_What to do_
Produce the full set of records below once more, exactly as they stand.

_Supplied information_
⁂
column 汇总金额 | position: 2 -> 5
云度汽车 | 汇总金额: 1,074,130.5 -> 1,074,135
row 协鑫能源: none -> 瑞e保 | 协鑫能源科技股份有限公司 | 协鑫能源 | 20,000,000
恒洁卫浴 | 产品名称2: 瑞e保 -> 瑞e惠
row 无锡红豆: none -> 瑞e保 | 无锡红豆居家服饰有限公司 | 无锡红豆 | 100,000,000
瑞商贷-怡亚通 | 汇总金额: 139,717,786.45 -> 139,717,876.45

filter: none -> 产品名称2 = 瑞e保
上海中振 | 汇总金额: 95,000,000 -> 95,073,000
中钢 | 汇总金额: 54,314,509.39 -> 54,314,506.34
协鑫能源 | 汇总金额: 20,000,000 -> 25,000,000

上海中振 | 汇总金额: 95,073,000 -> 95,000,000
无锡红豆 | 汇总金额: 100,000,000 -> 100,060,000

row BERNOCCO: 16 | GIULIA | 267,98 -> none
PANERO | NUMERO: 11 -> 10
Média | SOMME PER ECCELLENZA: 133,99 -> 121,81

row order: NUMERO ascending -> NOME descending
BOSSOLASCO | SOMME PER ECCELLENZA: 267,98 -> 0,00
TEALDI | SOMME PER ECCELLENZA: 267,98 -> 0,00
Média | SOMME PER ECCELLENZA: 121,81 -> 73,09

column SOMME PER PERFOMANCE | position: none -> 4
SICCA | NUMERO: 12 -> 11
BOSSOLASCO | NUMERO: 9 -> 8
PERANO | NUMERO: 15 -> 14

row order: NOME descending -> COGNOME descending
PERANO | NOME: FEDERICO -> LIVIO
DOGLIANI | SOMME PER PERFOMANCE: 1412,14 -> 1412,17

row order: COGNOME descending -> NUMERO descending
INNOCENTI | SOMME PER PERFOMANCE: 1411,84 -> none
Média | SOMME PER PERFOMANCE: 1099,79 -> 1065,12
⁂
_Expected answer_
column 汇总金额 | position: 2 -> 5
云度汽车 | 汇总金额: 1,074,130.5 -> 1,074,135
row 协鑫能源: none -> 瑞e保 | 协鑫能源科技股份有限公司 | 协鑫能源 | 20,000,000
恒洁卫浴 | 产品名称2: 瑞e保 -> 瑞e惠
row 无锡红豆: none -> 瑞e保 | 无锡红豆居家服饰有限公司 | 无锡红豆 | 100,000,000
瑞商贷-怡亚通 | 汇总金额: 139,717,786.45 -> 139,717,876.45

filter: none -> 产品名称2 = 瑞e保
上海中振 | 汇总金额: 95,000,000 -> 95,073,000
中钢 | 汇总金额: 54,314,509.39 -> 54,314,506.34
协鑫能源 | 汇总金额: 20,000,000 -> 25,000,000

上海中振 | 汇总金额: 95,073,000 -> 95,000,000
无锡红豆 | 汇总金额: 100,000,000 -> 100,060,000

row BERNOCCO: 16 | GIULIA | 267,98 -> none
PANERO | NUMERO: 11 -> 10
Média | SOMME PER ECCELLENZA: 133,99 -> 121,81

row order: NUMERO ascending -> NOME descending
BOSSOLASCO | SOMME PER ECCELLENZA: 267,98 -> 0,00
TEALDI | SOMME PER ECCELLENZA: 267,98 -> 0,00
Média | SOMME PER ECCELLENZA: 121,81 -> 73,09

column SOMME PER PERFOMANCE | position: none -> 4
SICCA | NUMERO: 12 -> 11
BOSSOLASCO | NUMERO: 9 -> 8
PERANO | NUMERO: 15 -> 14

row order: NOME descending -> COGNOME descending
PERANO | NOME: FEDERICO -> LIVIO
DOGLIANI | SOMME PER PERFOMANCE: 1412,14 -> 1412,17

row order: COGNOME descending -> NUMERO descending
INNOCENTI | SOMME PER PERFOMANCE: 1411,84 -> none
Média | SOMME PER PERFOMANCE: 1099,79 -> 1065,12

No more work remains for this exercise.